Она взглянула на меня с любопытством, и я нарочито нахально ей подмигнул.
-
По полудню следующего дня Киса заехала за мной. Я попрощался со всеми работниками, которые, следуя старым традициям, провожали меня, и с Дианой, которая еще раз попросила быть осторожнее. Потом я, наконец, сел в машину, и мы тронулись с места.
- Они забавные, - Киса в зеркальце заднего вида смотрела на то, как выстроившаяся в шеренгу прислуга машет нам в след рукой.
- Да, уж. Этот чернокожий, Джером, все время называл Диану - масса. Как в старые добрые времена рабовладенья.
- И она не запретила ему?
- Думаю, это просто бесполезно.

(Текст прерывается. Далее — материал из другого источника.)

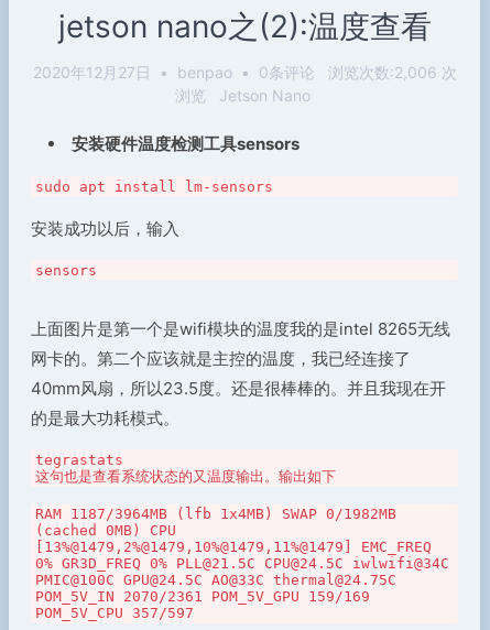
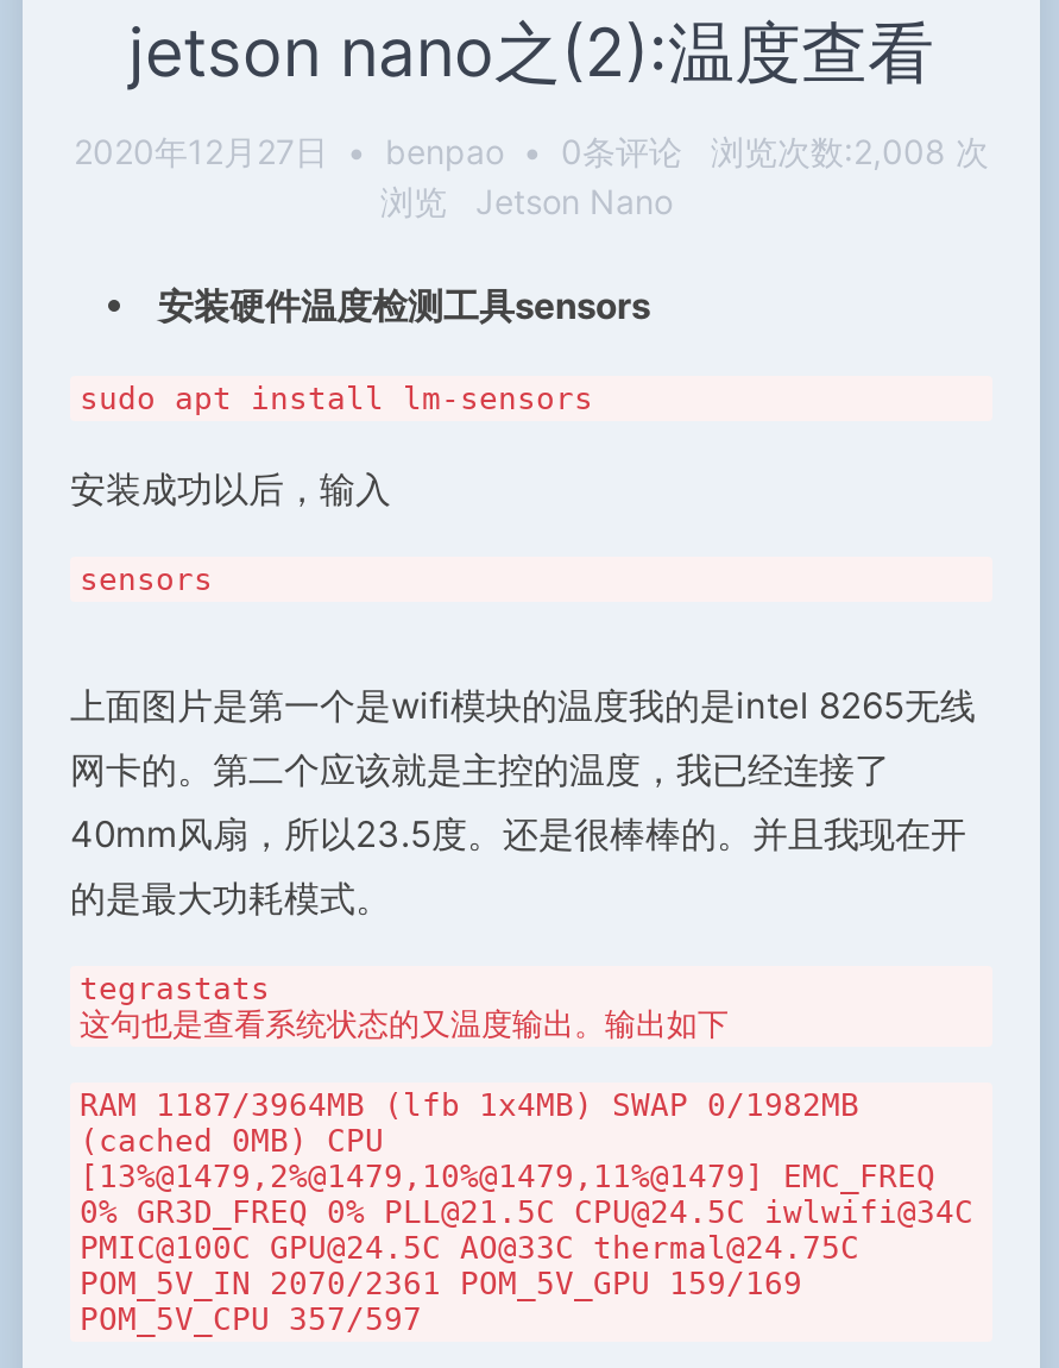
[32,63,456,82] 2020年12月27日 • benpao • 0条评论 浏览次数:2,006 次 -> [74,131,989,171] 2020年12月27日 • benpao • 0条评论 浏览次数:2,008 次

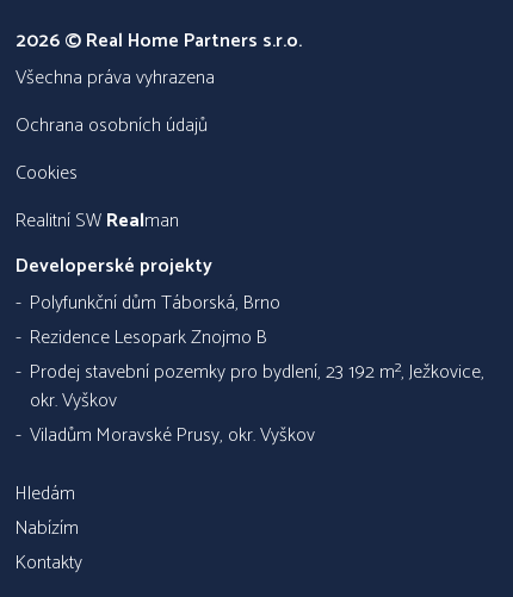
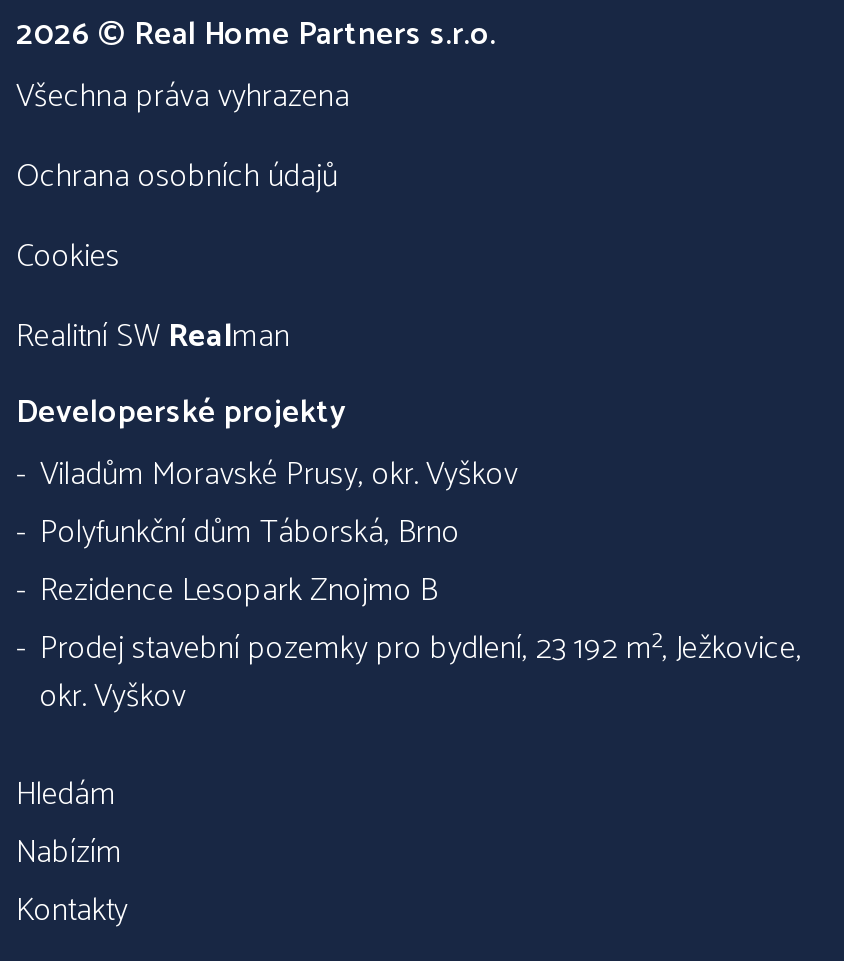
moved [30,288,484,417] -> [40,507,802,725]: Polyfunkční dům Táborská, Brno | Rezidence Lesopark Znojmo B | Prodej stavební pozemky pro bydlení, 23 192 m², Ježkovice, | okr. Vyškov
moved [30,420,315,452] -> [40,449,518,503]: Viladům Moravské Prusy, okr. Vyškov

Если бы он хотел, давно бы перестал ее так звать.
- Ну, и что мне теперь с тобой делать? Есть особые распоряжения доктора?
- Есть: любить - нежно, кормить - сытно,, и самое главное - не кантовать.
- Я так и знала! - протянула Киса, переключая скорости.
-
- Тебе удобно? Я не мешаю? - Киса вертится у стенки, расправляя одеяло.
- Да все о’кей, милая. Ты мне никогда нее мешаешь.
Она быстро оборачивается с ехидно-озадаченным лицом:
- Да? Никогда? Ты ведь любишь, побыть один.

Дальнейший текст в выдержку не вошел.